What the exercise asks:
Your answer should show every line of the material below that includes "Brush".

--- START ---

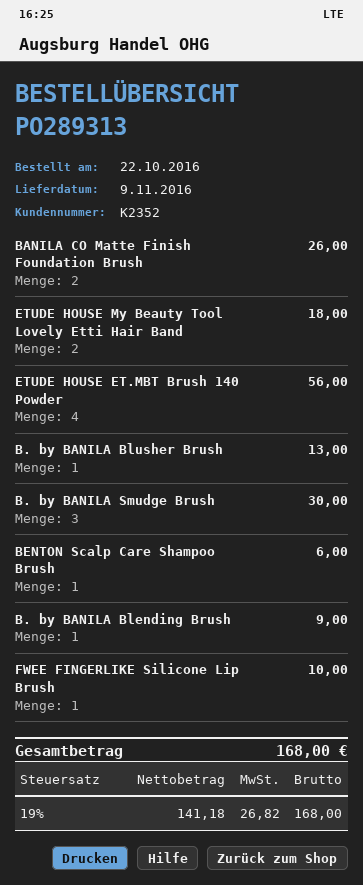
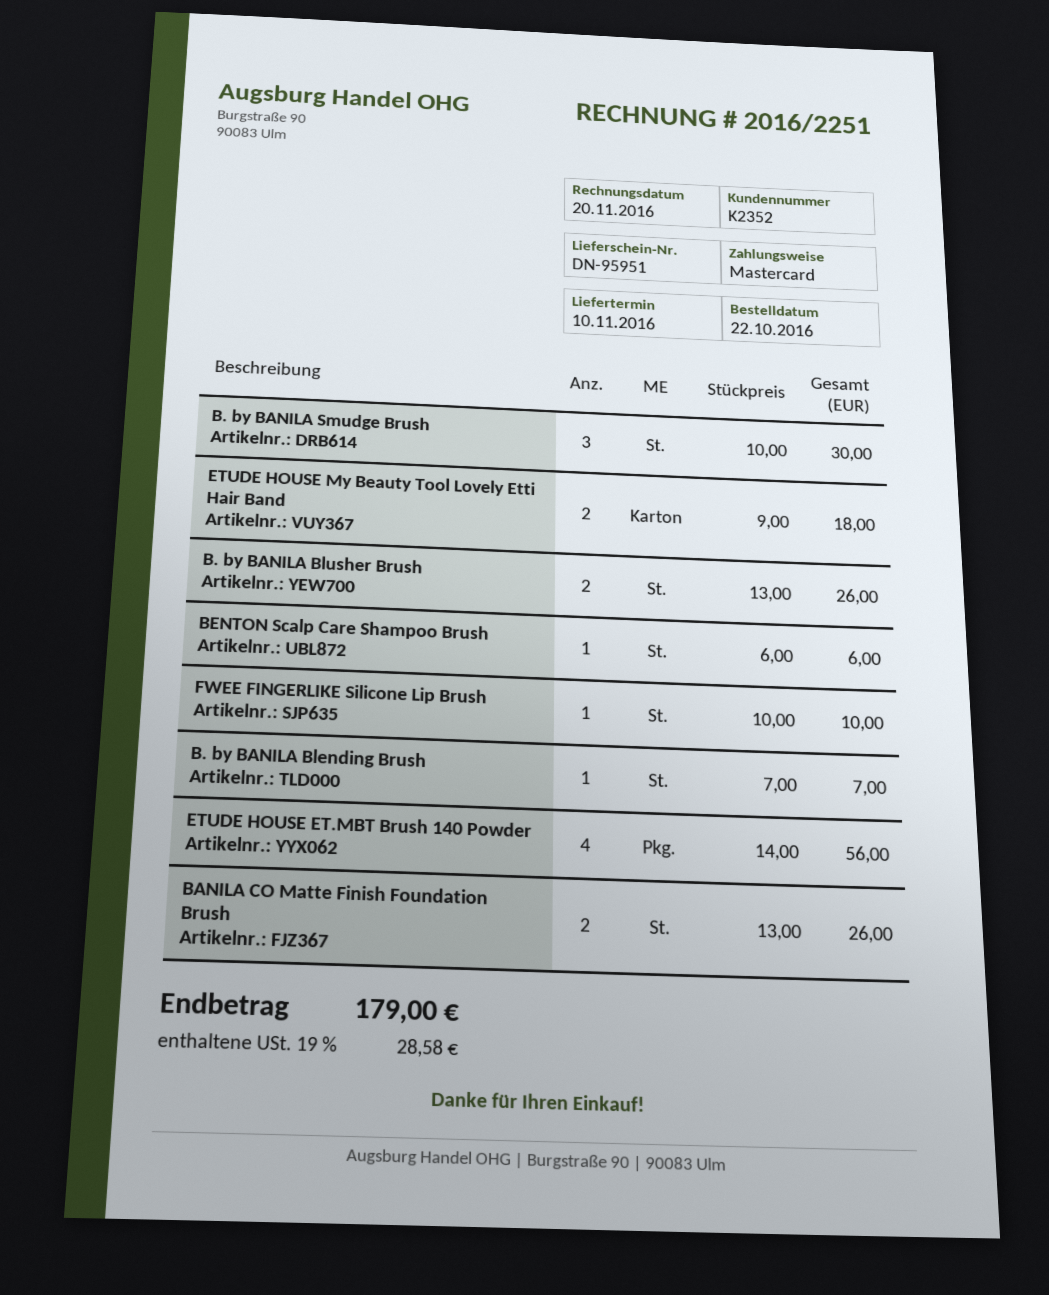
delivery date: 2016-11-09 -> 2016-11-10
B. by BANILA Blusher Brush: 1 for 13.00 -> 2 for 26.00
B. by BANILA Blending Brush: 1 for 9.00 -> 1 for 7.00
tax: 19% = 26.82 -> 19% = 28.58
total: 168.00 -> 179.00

--- END ---

Completed exercise:
B. by BANILA Blusher Brush: 1 for 13.00 -> 2 for 26.00
B. by BANILA Blending Brush: 1 for 9.00 -> 1 for 7.00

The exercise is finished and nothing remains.